# Problem to work on
Below are the records. Gather each line that holds "Albert".

### Input material ###

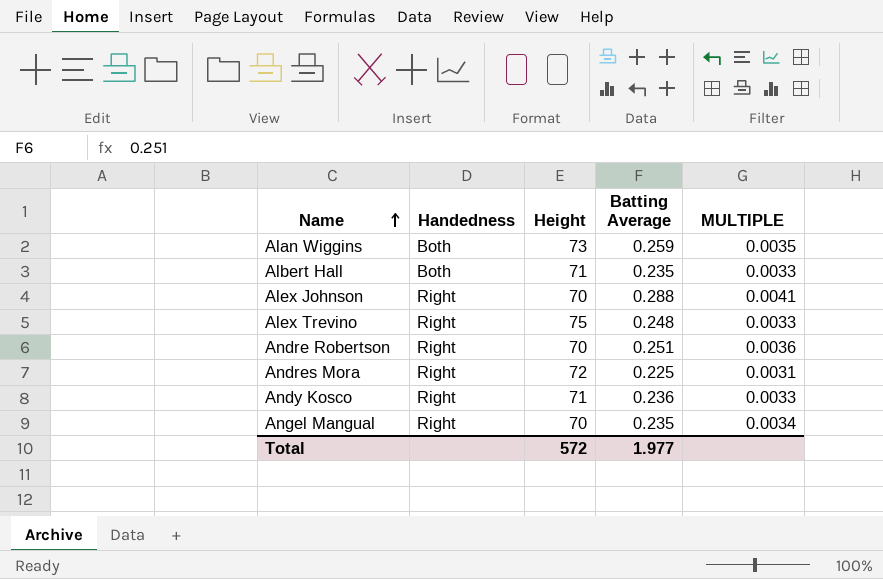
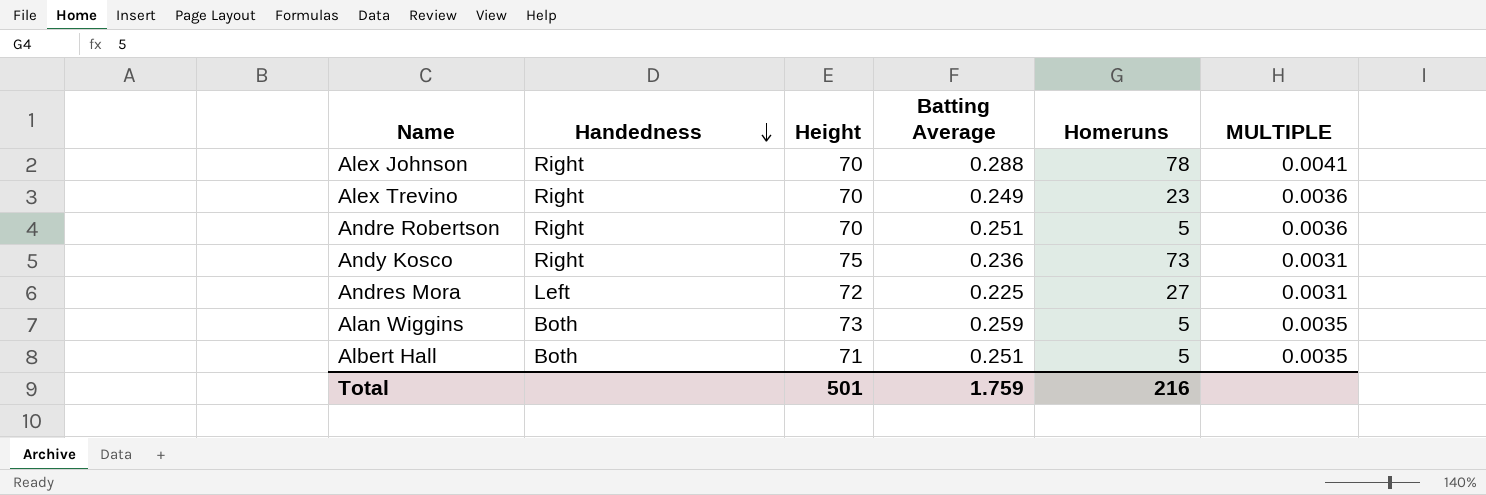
row order: Name ascending -> Handedness descending
column Homeruns | position: none -> 5
row Angel Mangual: Right | 70 | 0.235 | 0.0034 -> none
Alex Trevino | Height: 75 -> 70
Alex Trevino | Batting Average: 0.248 -> 0.249
Alex Trevino | MULTIPLE: 0.0033 -> 0.0036
Andy Kosco | Height: 71 -> 75
Andy Kosco | MULTIPLE: 0.0033 -> 0.0031
Andres Mora | Handedness: Right -> Left
Albert Hall | Batting Average: 0.235 -> 0.251
Albert Hall | MULTIPLE: 0.0033 -> 0.0035
Total | Height: 572 -> 501
Total | Batting Average: 1.977 -> 1.759

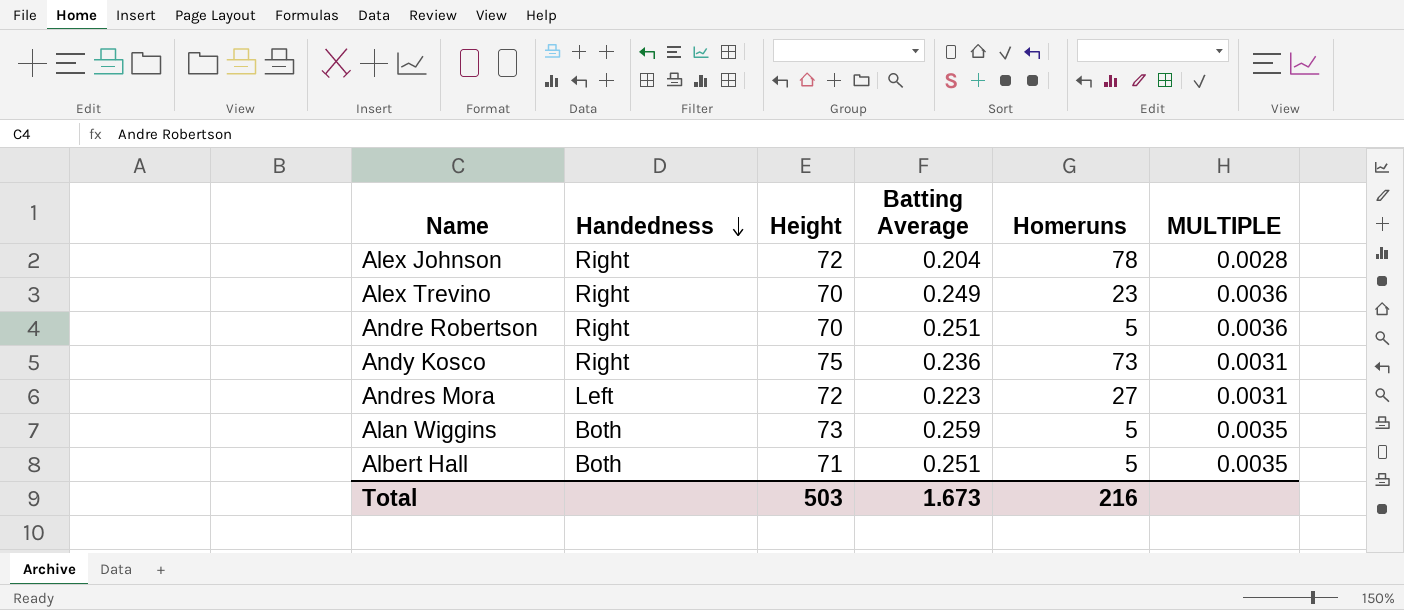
Alex Johnson | Height: 70 -> 72
Alex Johnson | Batting Average: 0.288 -> 0.204
Alex Johnson | MULTIPLE: 0.0041 -> 0.0028
Andres Mora | Batting Average: 0.225 -> 0.223
Total | Height: 501 -> 503
Total | Batting Average: 1.759 -> 1.673

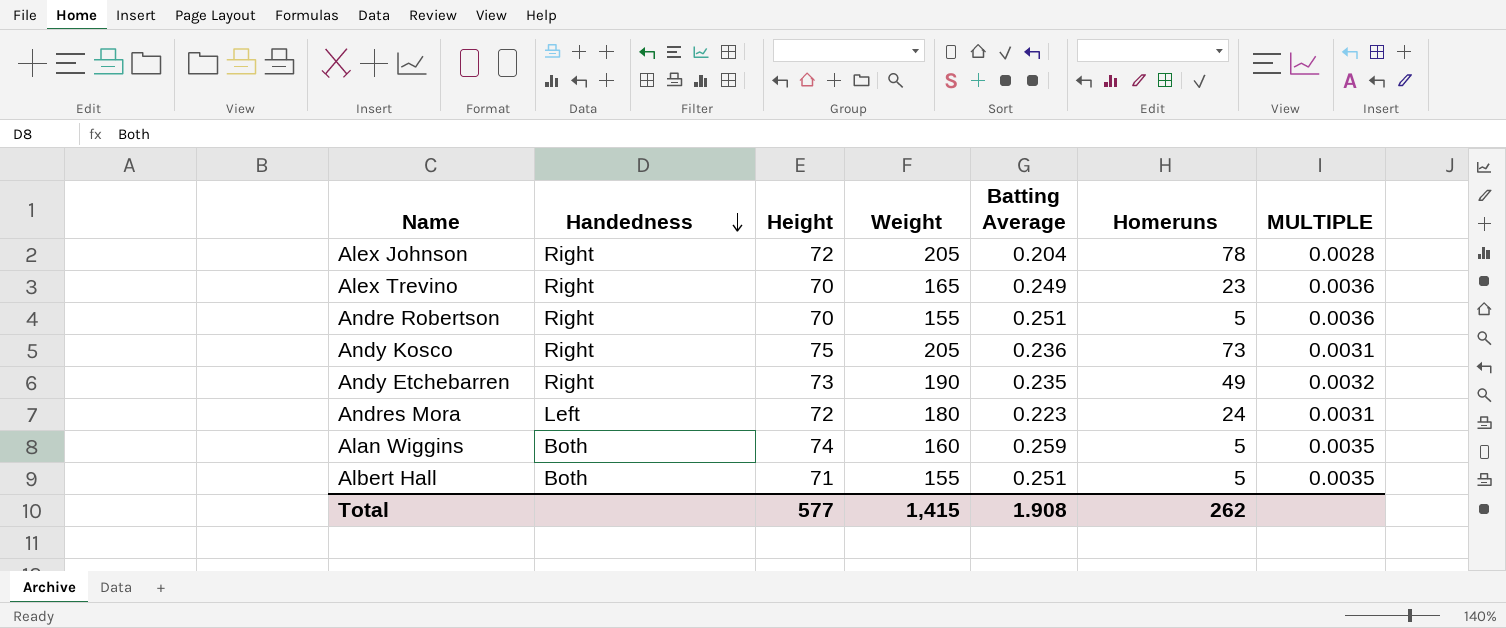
column Weight | position: none -> 4
row Andy Etchebarren: none -> Right | 73 | 190 | 0.235 | 49 | 0.0032
Andres Mora | Homeruns: 27 -> 24
Alan Wiggins | Height: 73 -> 74
Total | Height: 503 -> 577
Total | Batting Average: 1.673 -> 1.908
Total | Homeruns: 216 -> 262

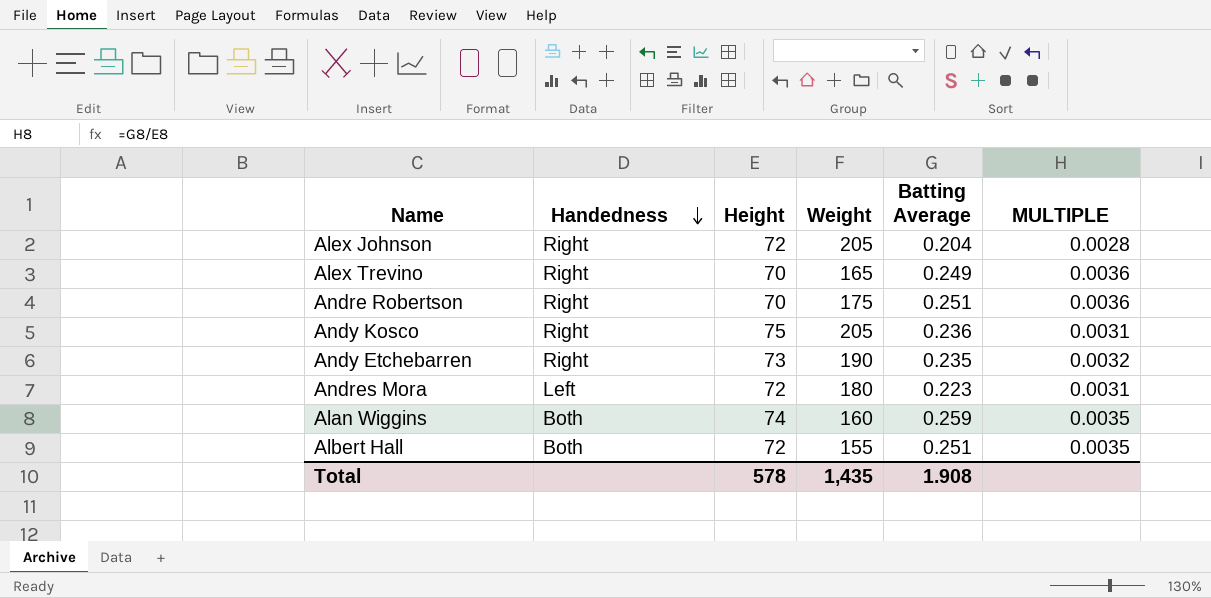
column Homeruns | position: 6 -> none
Andre Robertson | Weight: 155 -> 175
Albert Hall | Height: 71 -> 72
Total | Height: 577 -> 578
Total | Weight: 1,415 -> 1,435

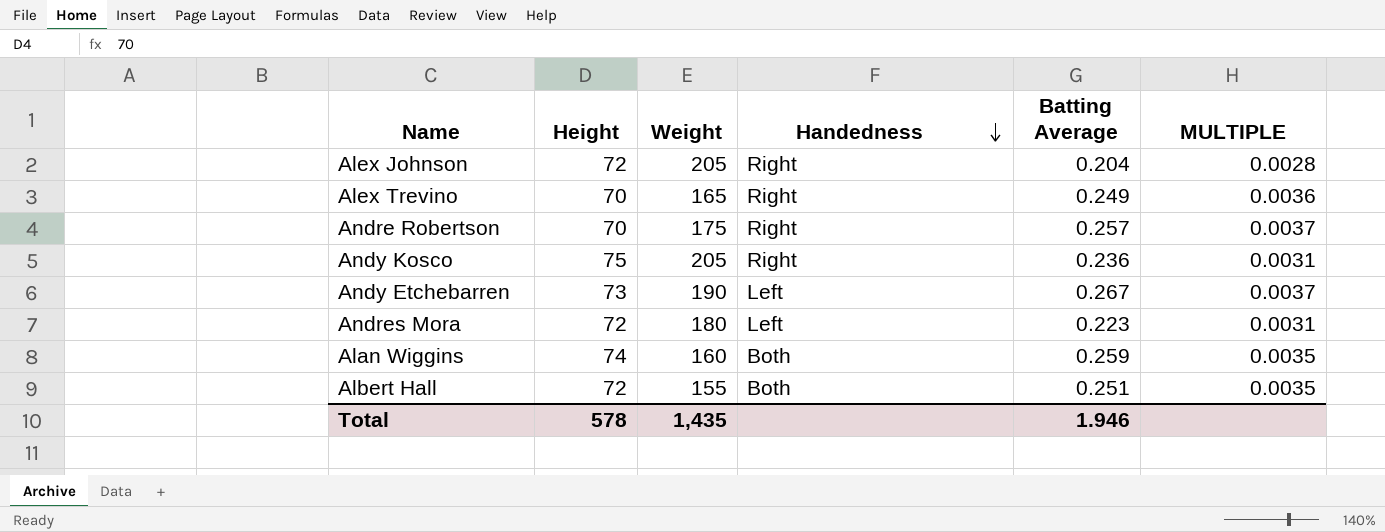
column Handedness | position: 2 -> 4
Andre Robertson | Batting Average: 0.251 -> 0.257
Andre Robertson | MULTIPLE: 0.0036 -> 0.0037
Andy Etchebarren | Handedness: Right -> Left
Andy Etchebarren | Batting Average: 0.235 -> 0.267
Andy Etchebarren | MULTIPLE: 0.0032 -> 0.0037
Total | Batting Average: 1.908 -> 1.946

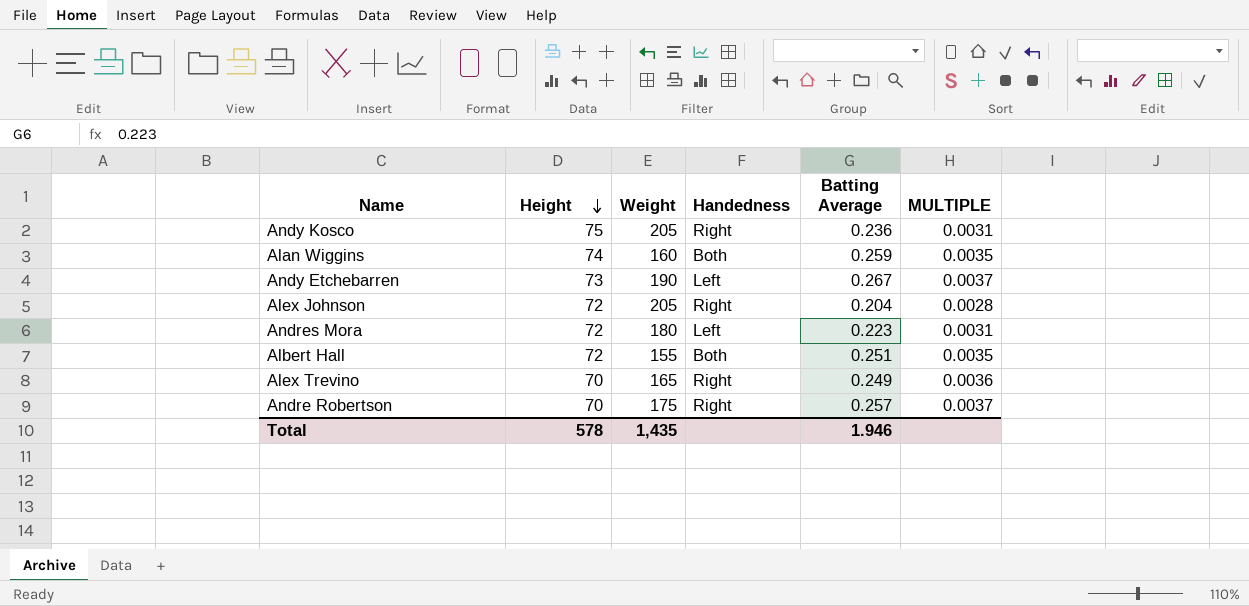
row order: Handedness descending -> Height descending

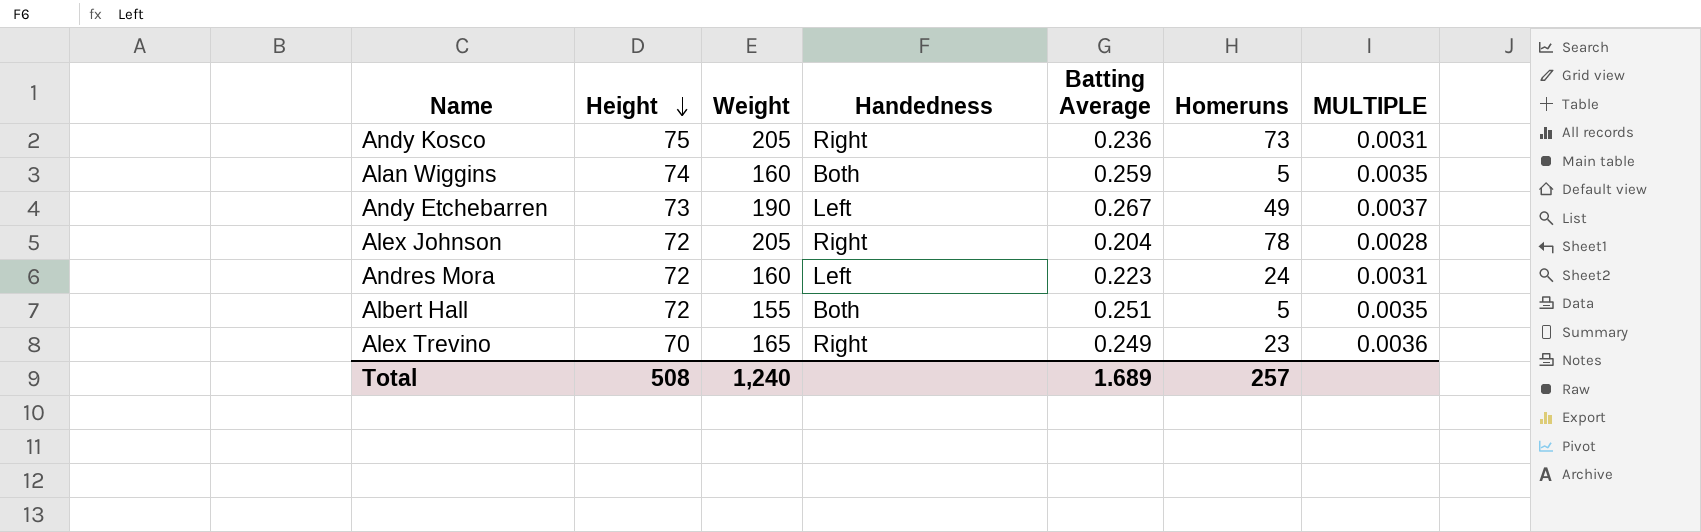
column Homeruns | position: none -> 6
row Andre Robertson: 70 | 175 | Right | 0.257 | 0.0037 -> none
Andres Mora | Weight: 180 -> 160
Total | Height: 578 -> 508
Total | Weight: 1,435 -> 1,240
Total | Batting Average: 1.946 -> 1.689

###

# Result
Albert Hall | Batting Average: 0.235 -> 0.251
Albert Hall | MULTIPLE: 0.0033 -> 0.0035
Albert Hall | Height: 71 -> 72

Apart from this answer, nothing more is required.